Trace elements homeostasis in brain exposed to 900 MHz RFW emitted from a BTS-antenna model and the protective role of vitamin E

Azimzadeh M, Jelodar G


Advances in telecommunication and their broad usage in the community have become a great concern from the health aspect. The object of the present study was to examine the effects of exposure to 900 MHz RFW on brain Iron (Fe), Copper (Cu), Zinc (Zn) and Manganese (Mn) concentration, and the protective role of pre-treatment of vitamin E on mentioned elements homoeostasis. Twenty adult male Sprague-Dawley rats (200 ± 20 g) randomly were divided into four groups.
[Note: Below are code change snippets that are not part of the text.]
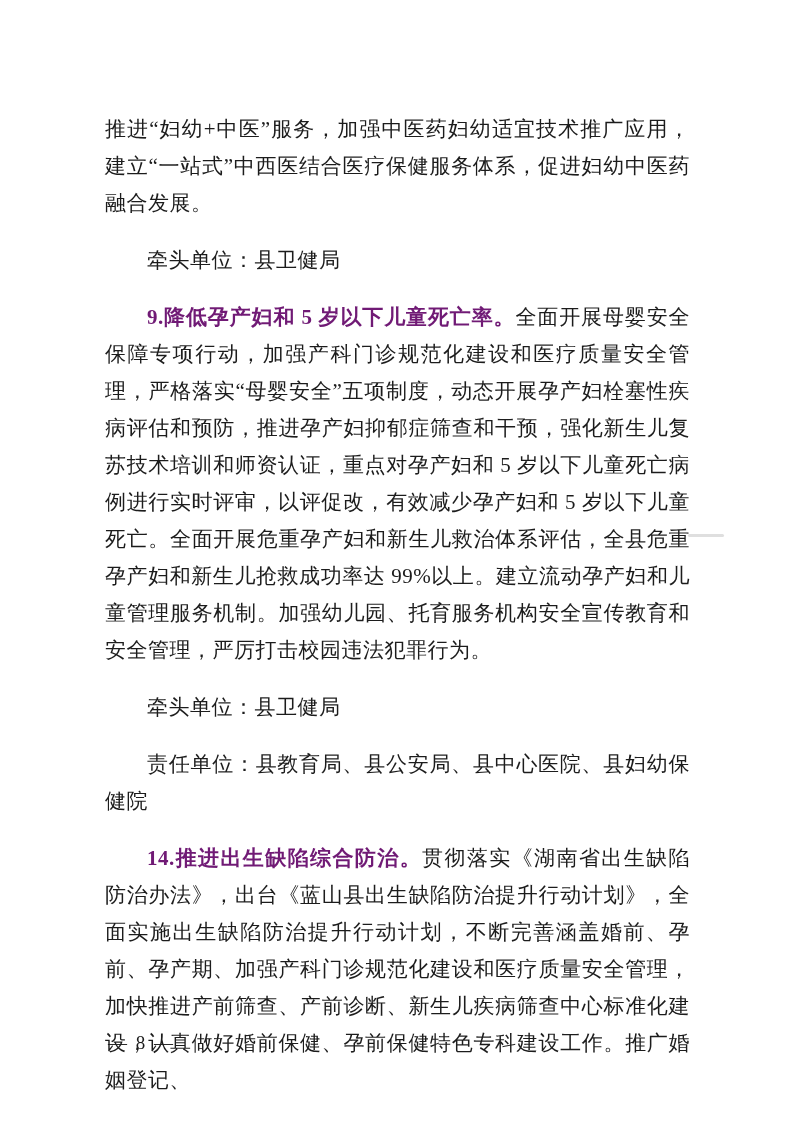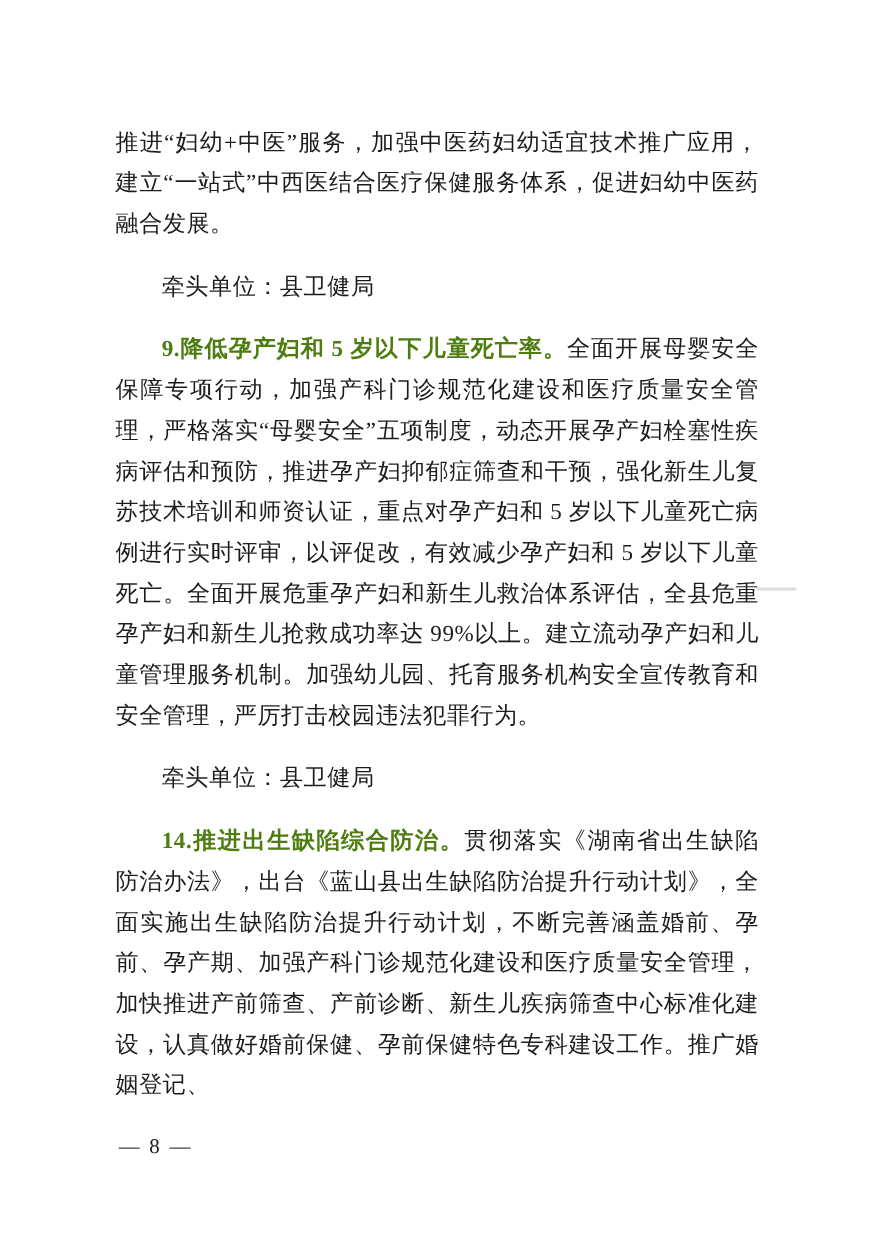--- a/index.html
+++ b/index.html
@@ -29,21 +29,21 @@
     text-align: justify;
     text-align-last: left;
     letter-spacing: 0.5px;
   }
   .content p.indent {
     text-indent: 2em;
     margin-top: 20px;
   }
   .bold {
     font-weight: bold;
-    color: #4d7c0f;
+    color: #701a75;
   }
   .footer {
     position: absolute;
     left: 108px;
     top: 1032px;
     font-size: 19px;
     letter-spacing: 2px;
     color: #1c1c1c;
   }
   .scan-artifact {
@@ -65,20 +65,21 @@
 
     <p><span>推进“妇幼+中医”服务，加强中医药妇幼适宜技术推广应用，建立“一站式”中西医结合医疗保健服务体系，促进妇幼中医药融合发展。</span></p>
 
     <p class="indent"><span>牵头单位：县卫健局</span></p>
 
 
     <p class="indent"><span class="bold">9.降低孕产妇和 5 岁以下儿童死亡率。</span><span>全面开展母婴安全保障专项行动，加强产科门诊规范化建设和医疗质量安全管理，严格落实“母婴安全”五项制度，动态开展孕产妇栓塞性疾病评估和预防，推进孕产妇抑郁症筛查和干预，强化新生儿复苏技术培训和师资认证，重点对孕产妇和 5 岁以下儿童死亡病例进行实时评审，以评促改，有效减少孕产妇和 5 岁以下儿童死亡。全面开展危重孕产妇和新生儿救治体系评估，全县危重孕产妇和新生儿抢救成功率达 99%以上。建立流动孕产妇和儿童管理服务机制。加强幼儿园、托育服务机构安全宣传教育和安全管理，严厉打击校园违法犯罪行为。</span></p>
 
     <p class="indent"><span>牵头单位：县卫健局</span></p>
 
+    <p class="indent"><span>责任单位：县教育局、县公安局、县中心医院、县妇幼保健院</span></p>
 
     <p class="indent"><span class="bold">14.推进出生缺陷综合防治。</span><span>贯彻落实《湖南省出生缺陷防治办法》，出台《蓝山县出生缺陷防治提升行动计划》，全面实施出生缺陷防治提升行动计划，不断完善涵盖婚前、孕前、孕产期、加强产科门诊规范化建设和医疗质量安全管理，加快推进产前筛查、产前诊断、新生儿疾病筛查中心标准化建设，认真做好婚前保健、孕前保健特色专科建设工作。推广婚姻登记、</span></p>
 
   </div>
 
   <div class="scan-artifact"></div>
 
   <div class="footer">— 8 —</div>
 </div>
Control group (without any exposure, received distilled water), treatment control group (orally received 250 mg/kg BW/d vitamin E), treatment group (received 250 mg/kg BW/d vitamin E and exposed to 900 MHz RFW) and sham-exposed group (exposed to 900 MHz RFW). Animals (with freely moving in the cage) were exposed to RFW for 30 consecutive days (4 hr/day). The levels of the above mentioned elements in the brain tissue were determined on the last day using atomic absorption spectrophotometry. Exposure to 900 MHz RFW induced a significant increase in the Fe, Cu, Mn levels and Cu/Zn ratio accompanied by a significant decrease in Zn level in the sham-exposed group compare to control group. Vitamin E pre-treatment improved the level of Fe, Cu, Mn and Cu/Zn ratio, except in the Zn concentration. Exposure to 900 MHz RFW caused disrupted trace elements homoeostasis in the brain tissue and administration of vitamin E as an antioxidant and neuroprotective agent improved the situation.